Reading time: 7 min 6 sec | by Mark | Fuga Design Every time I'm employed to design a new identity and promote a new idea or product, it makes me somewhat anxious. The passion of a launch team can be intoxicating, but when you examine a brief, the uncertainty inherent within the barriers to adoption can usually be found relatively close to the surface — “In B2B, you aren't just selling a product; you are asking people to change their habits. That is a much higher price than the one on the invoice.”

Introducing Digimura® Digitally-Printable Wallcoverings

“The global digitally-printed wallcovering market is no longer a niche—it’s a powerhouse. Driven by a surge in demand for bespoke designs in the residential and hospitality sectors, the market is projected to reach between £7.5 billion and £12.5 billion by the early 2030s.”

Digimura is the brand name for a highly respected range of digitally-printable wallcoverings. You may not know the name because it is a B2B brand, but you have likely experienced it. It is the silent engine behind the interior design of hotels, airports, hospitals, and retail hubs worldwide.

Today, Digital Décor is an established category. Giants like HP, Canon, and Epson promote it heavily.
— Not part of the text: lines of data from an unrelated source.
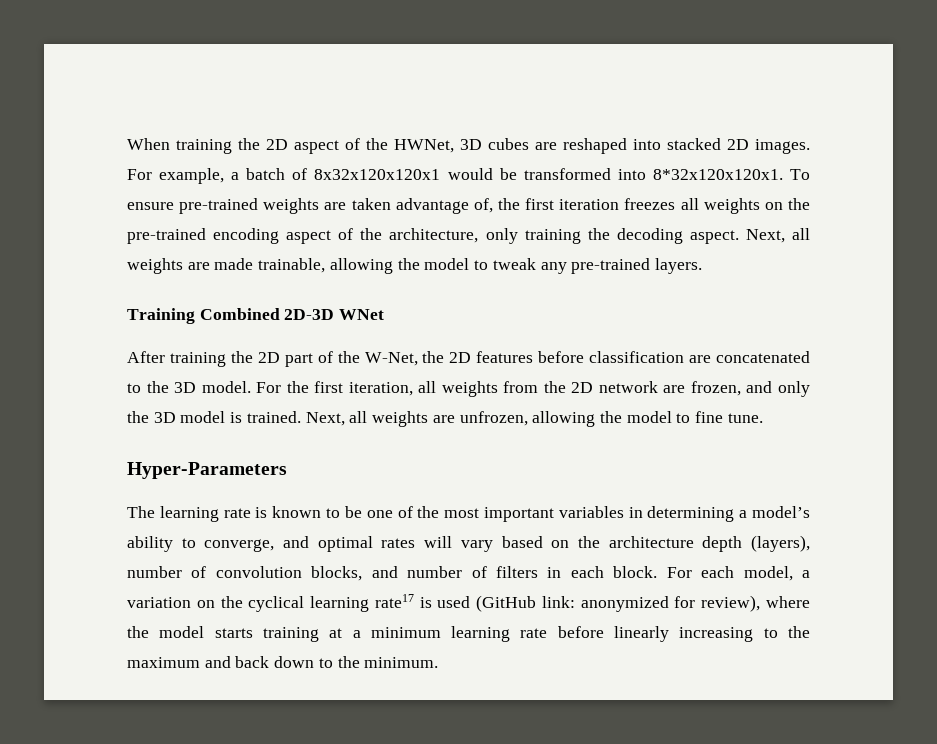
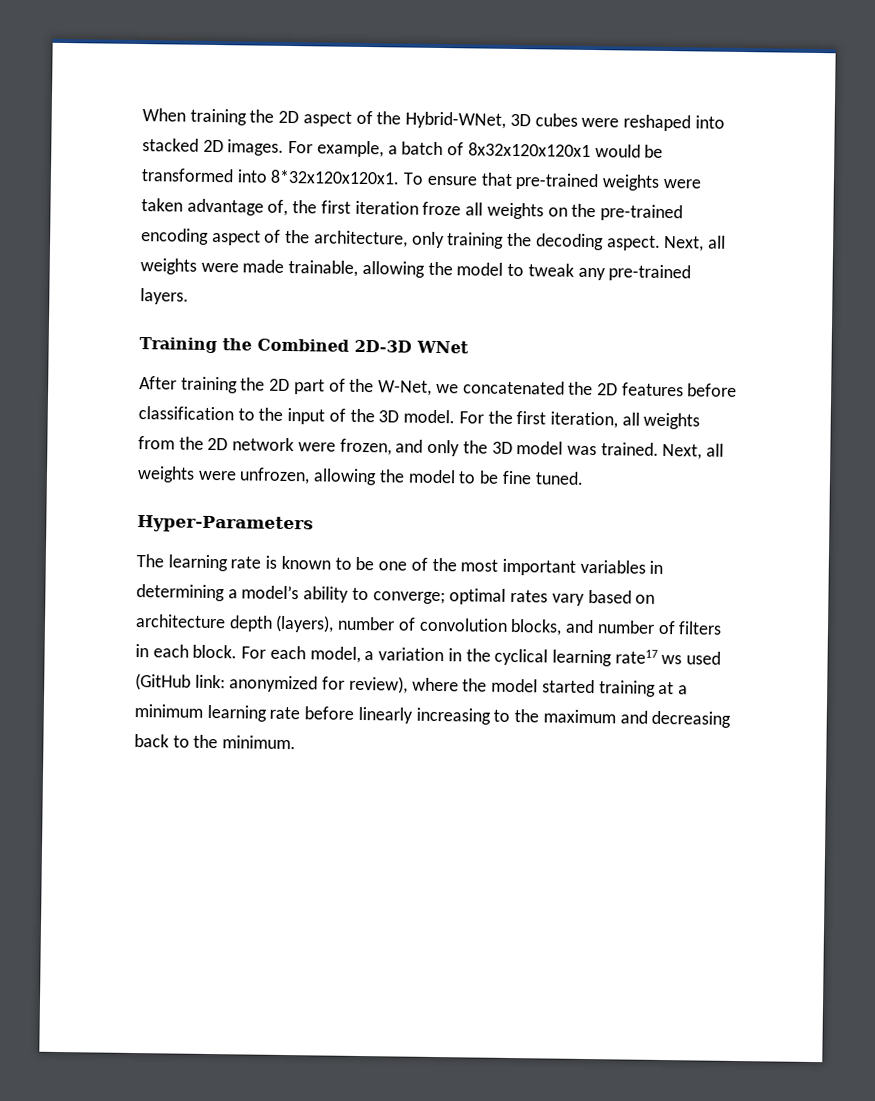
- When training the 2D aspect of the HWNet, 3D cubes are reshaped into stacked 2D images.
+ When training the 2D aspect of the Hybrid-WNet, 3D cubes were reshaped into stacked 2D images.
- To ensure pre-trained weights are taken advantage of, the first iteration freezes all weights on the pre-trained encoding aspect of the architecture, only training the decoding aspect.
+ To ensure that pre-trained weights were taken advantage of, the first iteration froze all weights on the pre-trained encoding aspect of the architecture, only training the decoding aspect.
- Next, all weights are made trainable, allowing the model to tweak any pre-trained layers.
+ Next, all weights were made trainable, allowing the model to tweak any pre-trained layers.
- Training Combined 2D-3D WNet
+ Training the Combined 2D-3D WNet
- After training the 2D part of the W-Net, the 2D features before classification are concatenated to the 3D model.
+ After training the 2D part of the W-Net, we concatenated the 2D features before classification to the input of the 3D model.
- For the first iteration, all weights from the 2D network are frozen, and only the 3D model is trained.
+ For the first iteration, all weights from the 2D network were frozen, and only the 3D model was trained.
- Next, all weights are unfrozen, allowing the model to fine tune.
+ Next, all weights were unfrozen, allowing the model to be fine tuned.
- The learning rate is known to be one of the most important variables in determining a model’s ability to converge, and optimal rates will vary based on the architecture depth (layers), number of convolution blocks, and number of filters in each block.
+ The learning rate is known to be one of the most important variables in determining a model’s ability to converge; optimal rates vary based on architecture depth (layers), number of convolution blocks, and number of filters in each block.
- For each model, a variation on the cyclical learning rate17 is used (GitHub link: anonymized for review), where the model starts training at a minimum learning rate before linearly increasing to the maximum and back down to the minimum.
+ For each model, a variation in the cyclical learning rate17 ws used (GitHub link: anonymized for review), where the model started training at a minimum learning rate before linearly increasing to the maximum and decreasing back to the minimum.

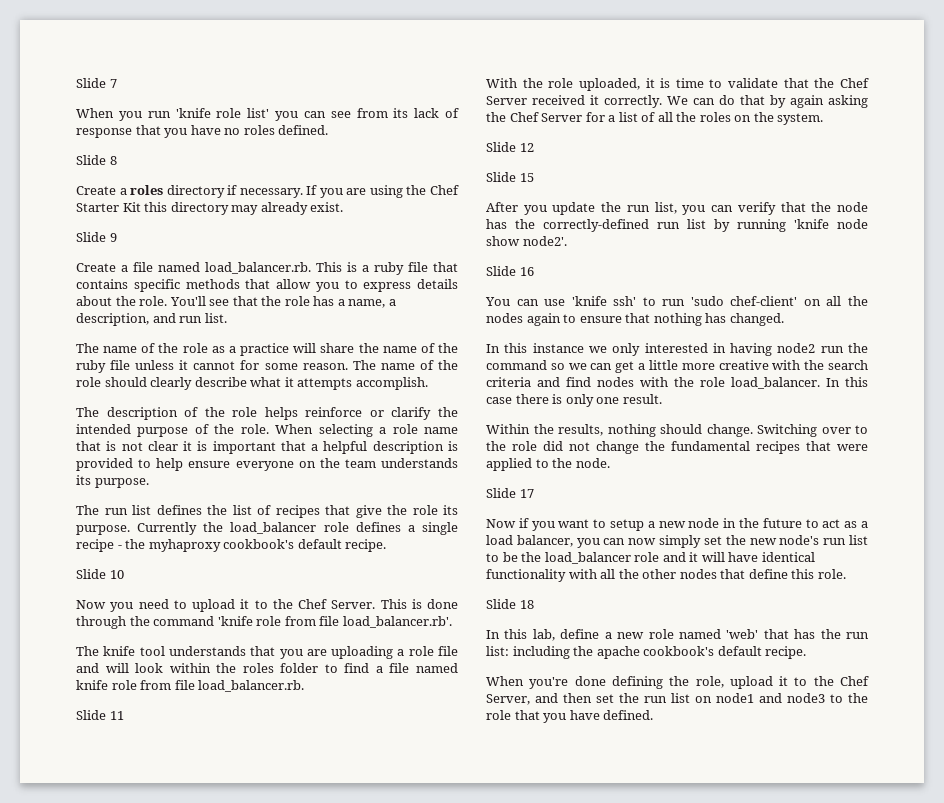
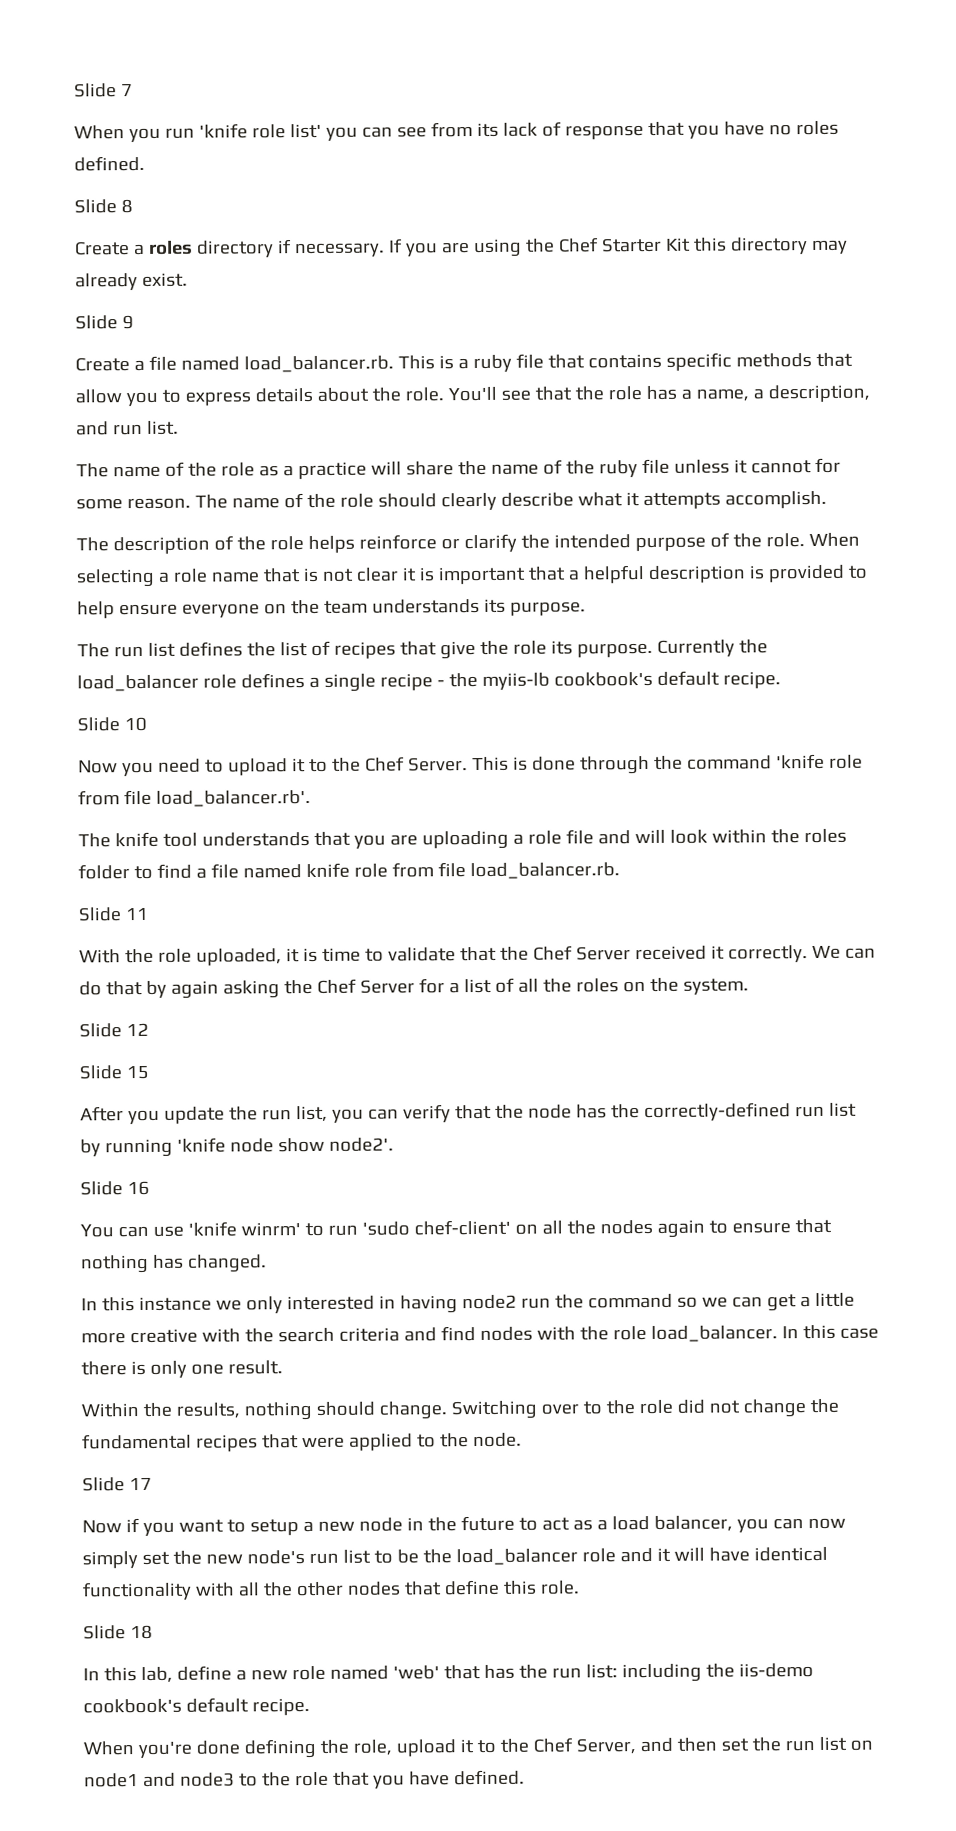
- Currently the load_balancer role defines a single recipe - the myhaproxy cookbook's default recipe.
+ Currently the load_balancer role defines a single recipe - the myiis-lb cookbook's default recipe.
- You can use 'knife ssh' to run 'sudo chef-client' on all the nodes again to ensure that nothing has changed.
+ You can use 'knife winrm' to run 'sudo chef-client' on all the nodes again to ensure that nothing has changed.
- In this lab, define a new role named 'web' that has the run list: including the apache cookbook's default recipe.
+ In this lab, define a new role named 'web' that has the run list: including the iis-demo cookbook's default recipe.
But when we started, the landscape was a vacuum.

The Challenges of Being First-To-Market

When we launched Digimura, the product category didn't exist. Print Service Providers (PSPs) already knew how to print big pictures, and they were happy with their existing solutions.

“This launch was going to be all about changing people's behaviour.”.

When there is no pre-existing value proposition to follow, your only option is to create value.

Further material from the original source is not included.